In the records below, count each line where the word "https" appears, and reply with that number only.

[Dataset items]
==========

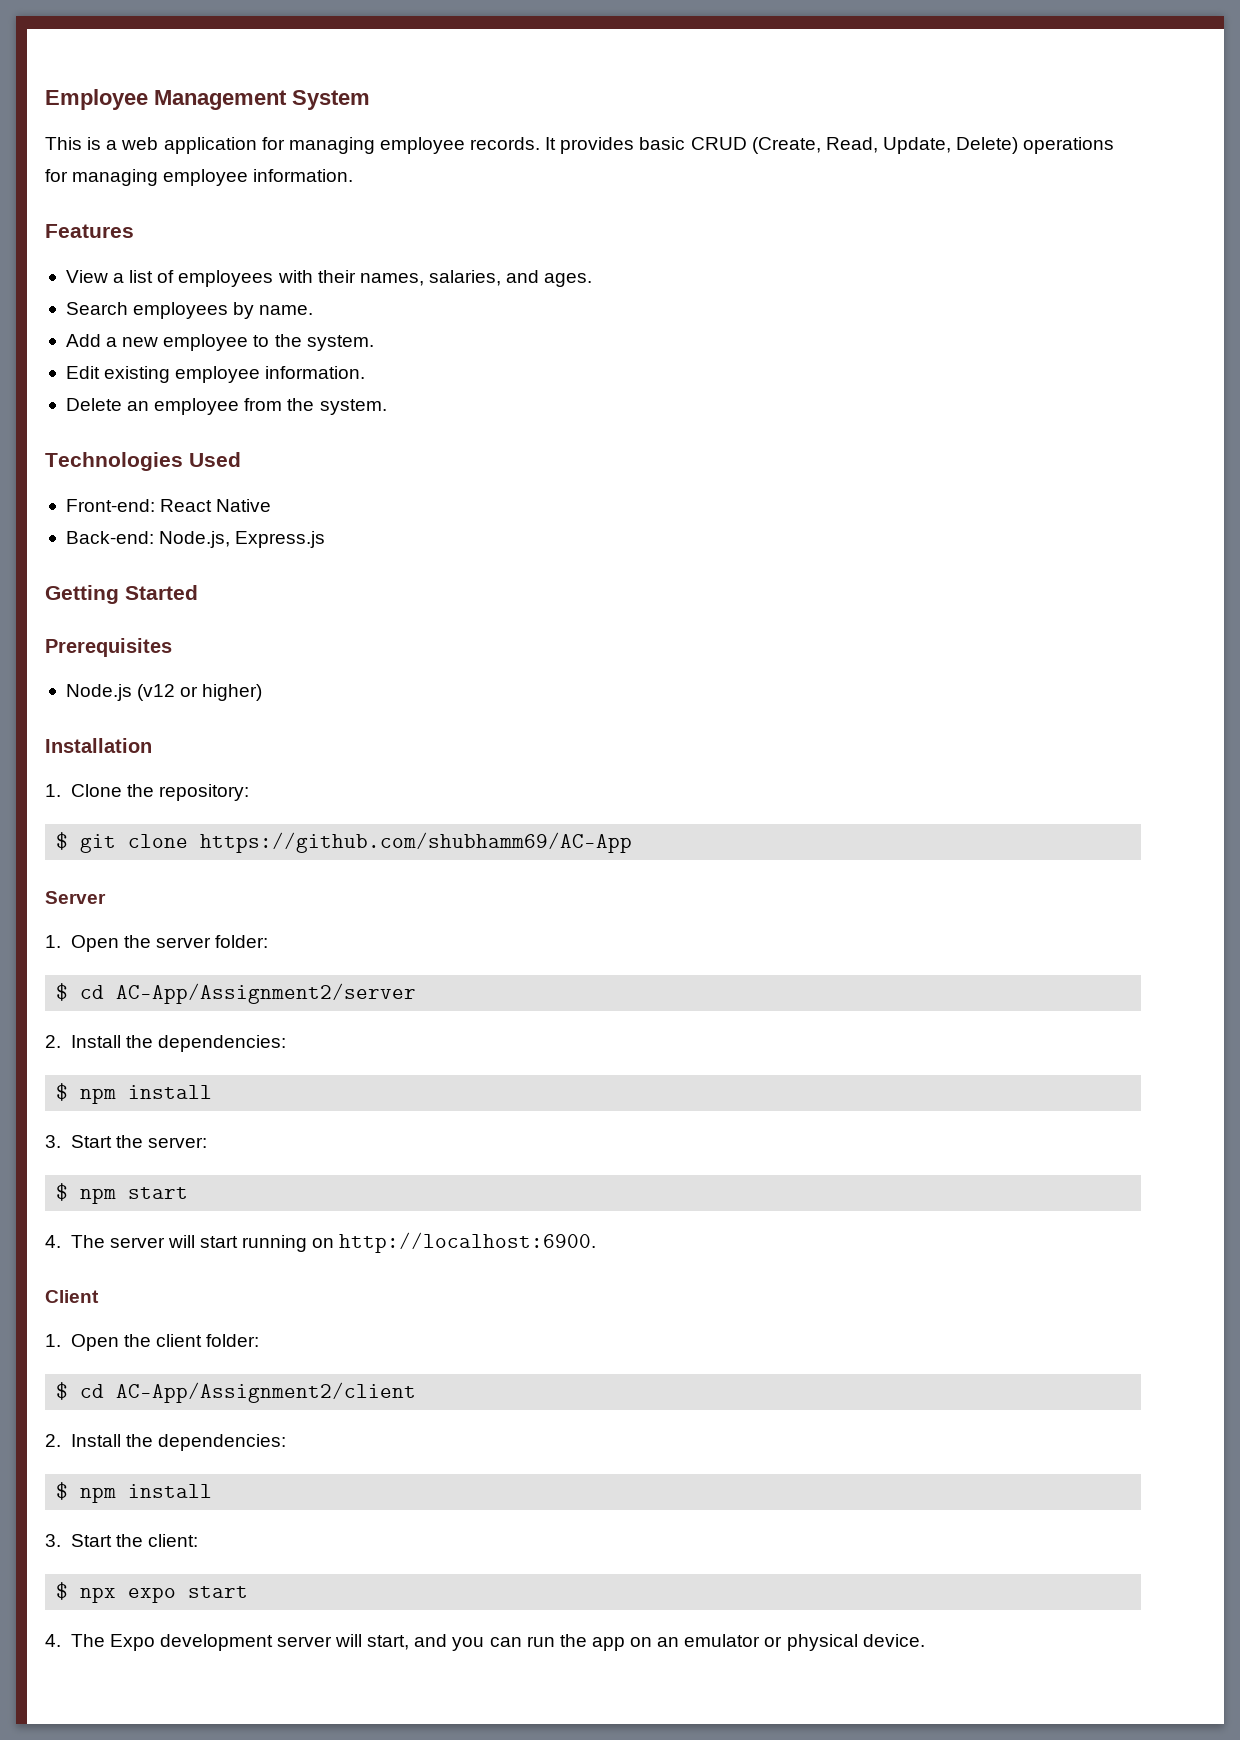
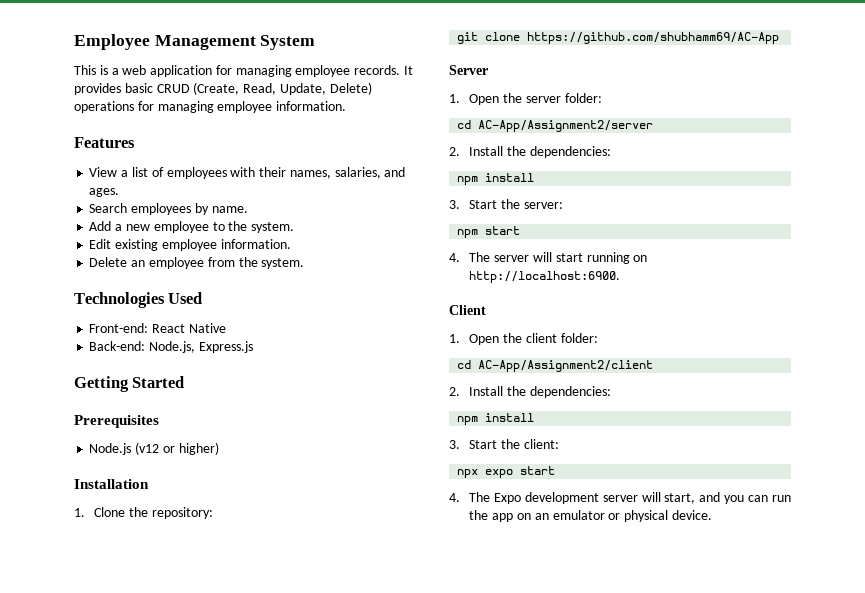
- $ git clone https://github.com/shubhamm69/AC-App
+ git clone https://github.com/shubhamm69/AC-App
- $ cd AC-App/Assignment2/server
+ cd AC-App/Assignment2/server
  2. Install the dependencies:
- $ npm install
+ npm install
- $ npm start
+ npm start
- $ cd AC-App/Assignment2/client
+ cd AC-App/Assignment2/client
  2. Install the dependencies:
- $ npm install
+ npm install
- $ npx expo start
+ npx expo start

==========

• Solved problem: 2